His voice warbles and wanes and he sands my spirit smooth.
And love came down and tendered me to love him like no other can or will or would even want to.
Mother-love changed the way I see and hear and think and feel, and stripped away condition.
And musical notes out of kilter are love notes to me, worthy of holding heart-close.
Angels need not sing nor wise men come to visit for me to spot a treasure.
Oh Robin, making me tear up. I am feeling bad about telling my kids just last night to Please. Just. STOP! They were singing Christmas songs loudly, conflicting. Why? My son, 11th grade, who will be gone before I am ready, likes to change the words to opposite meaning, while my daughter tries to out sing him with the correct words. I know I should treasure such moments instead of letting them get to me. They were just having fun. It was pure silliness. And I stomped on their joy.

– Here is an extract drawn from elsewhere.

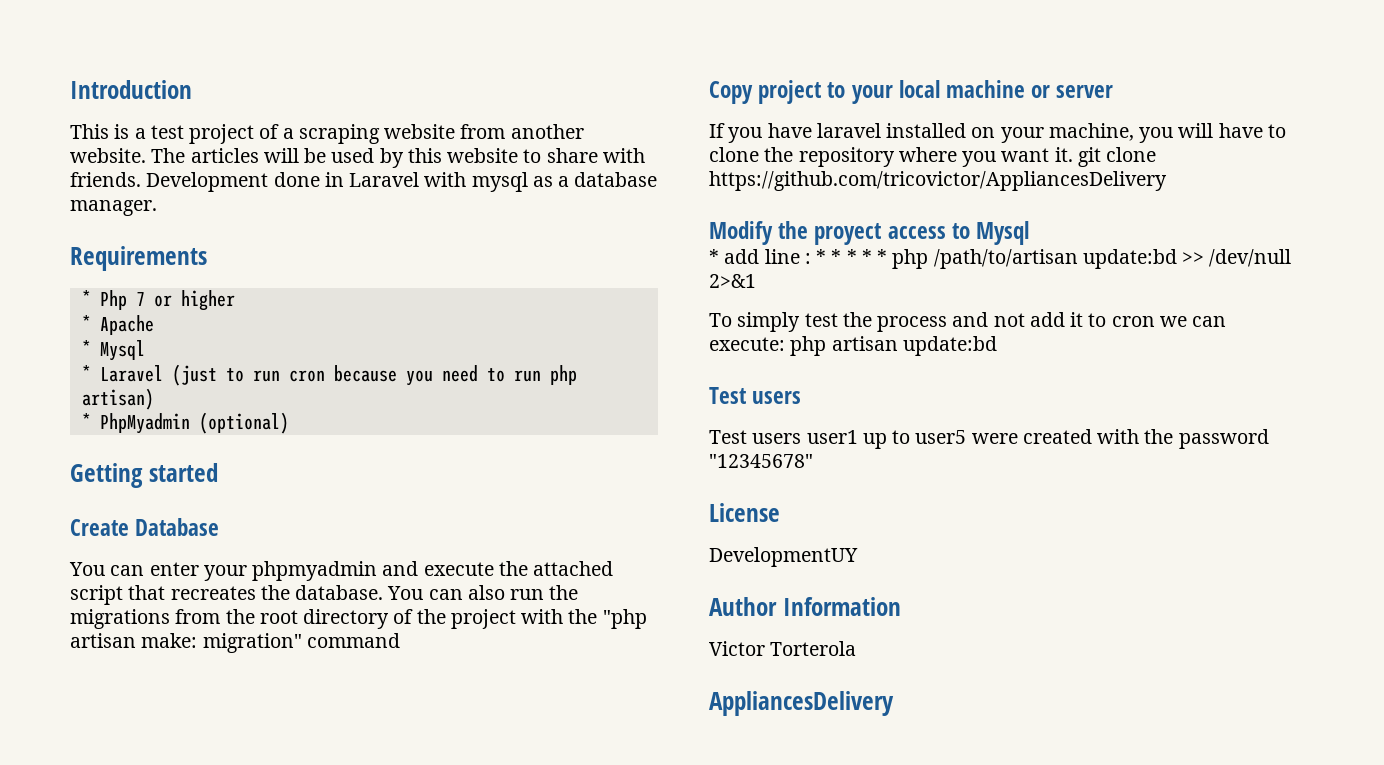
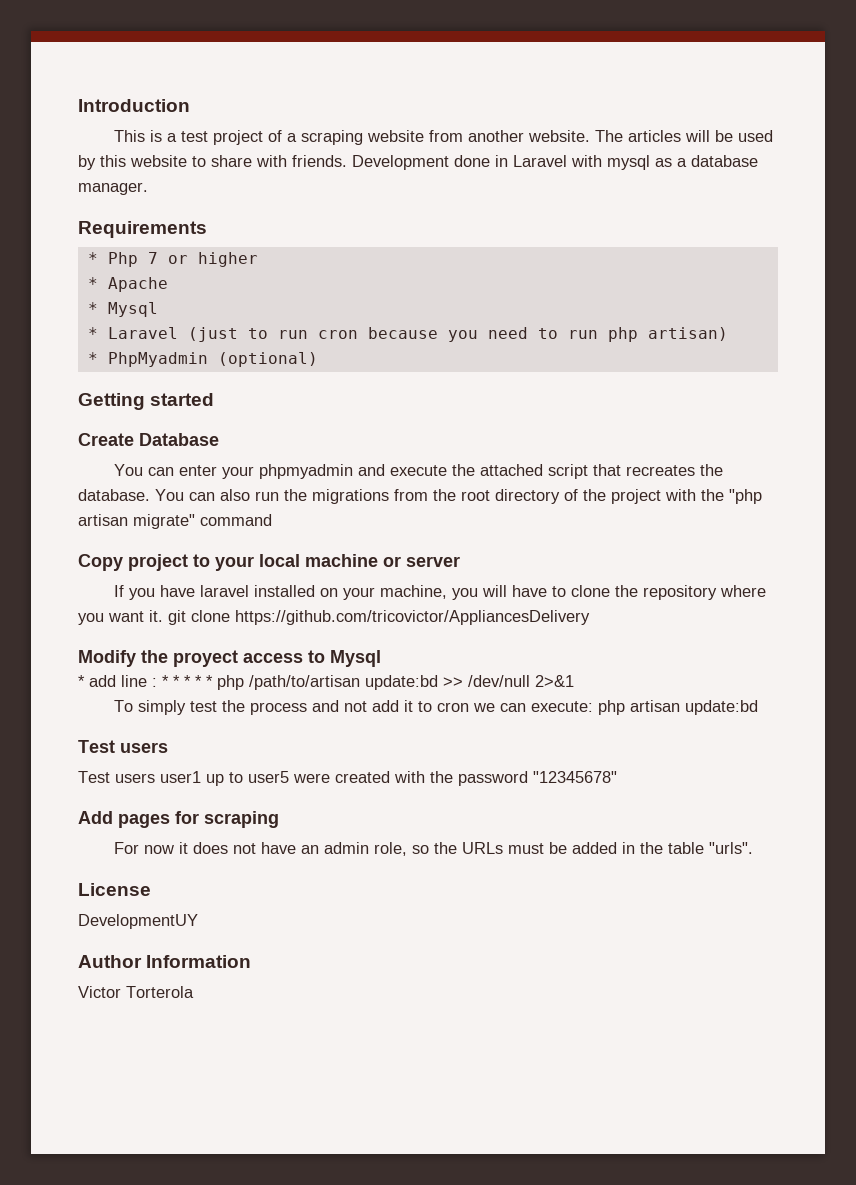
[141,633,302,653] make: migration" -> [133,514,195,529] migrate"
(813, 461) none -> [78,811,279,828] [114,842,754,856] // Add pages for scraping // For now it does not have an admin role, so the URLs must be added in the table "urls".
[709,691,894,716] // AppliancesDelivery -> (194, 992) none

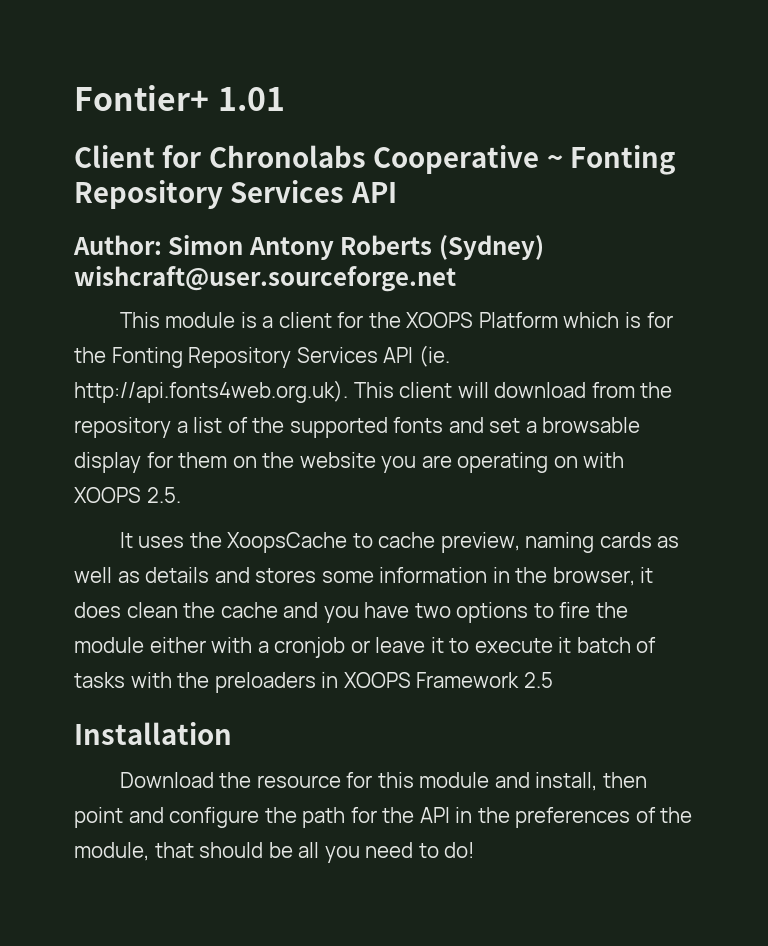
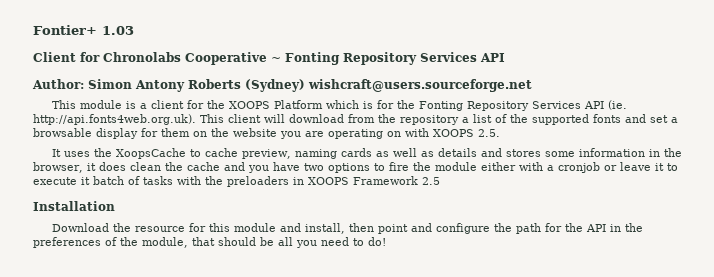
[217,87,285,111] 1.01 -> [102,26,134,35] 1.03
[74,266,456,292] wishcraft@user.sourceforge.net -> [308,79,532,92] wishcraft@users.sourceforge.net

Such beautifully written poetry! God has truly gifted you with a knack for writing beautifully.
I could almost see your son singing and dancing out of tune. Heck that would have been me-tone deaf, but love music.
I have a drummer boy who drums on everything. All the time. Incessantly.
His drumming used to get on my last good nerve until I realized, “This is who God created him to be.”
This tired old world must need his drumming. That’s what I think.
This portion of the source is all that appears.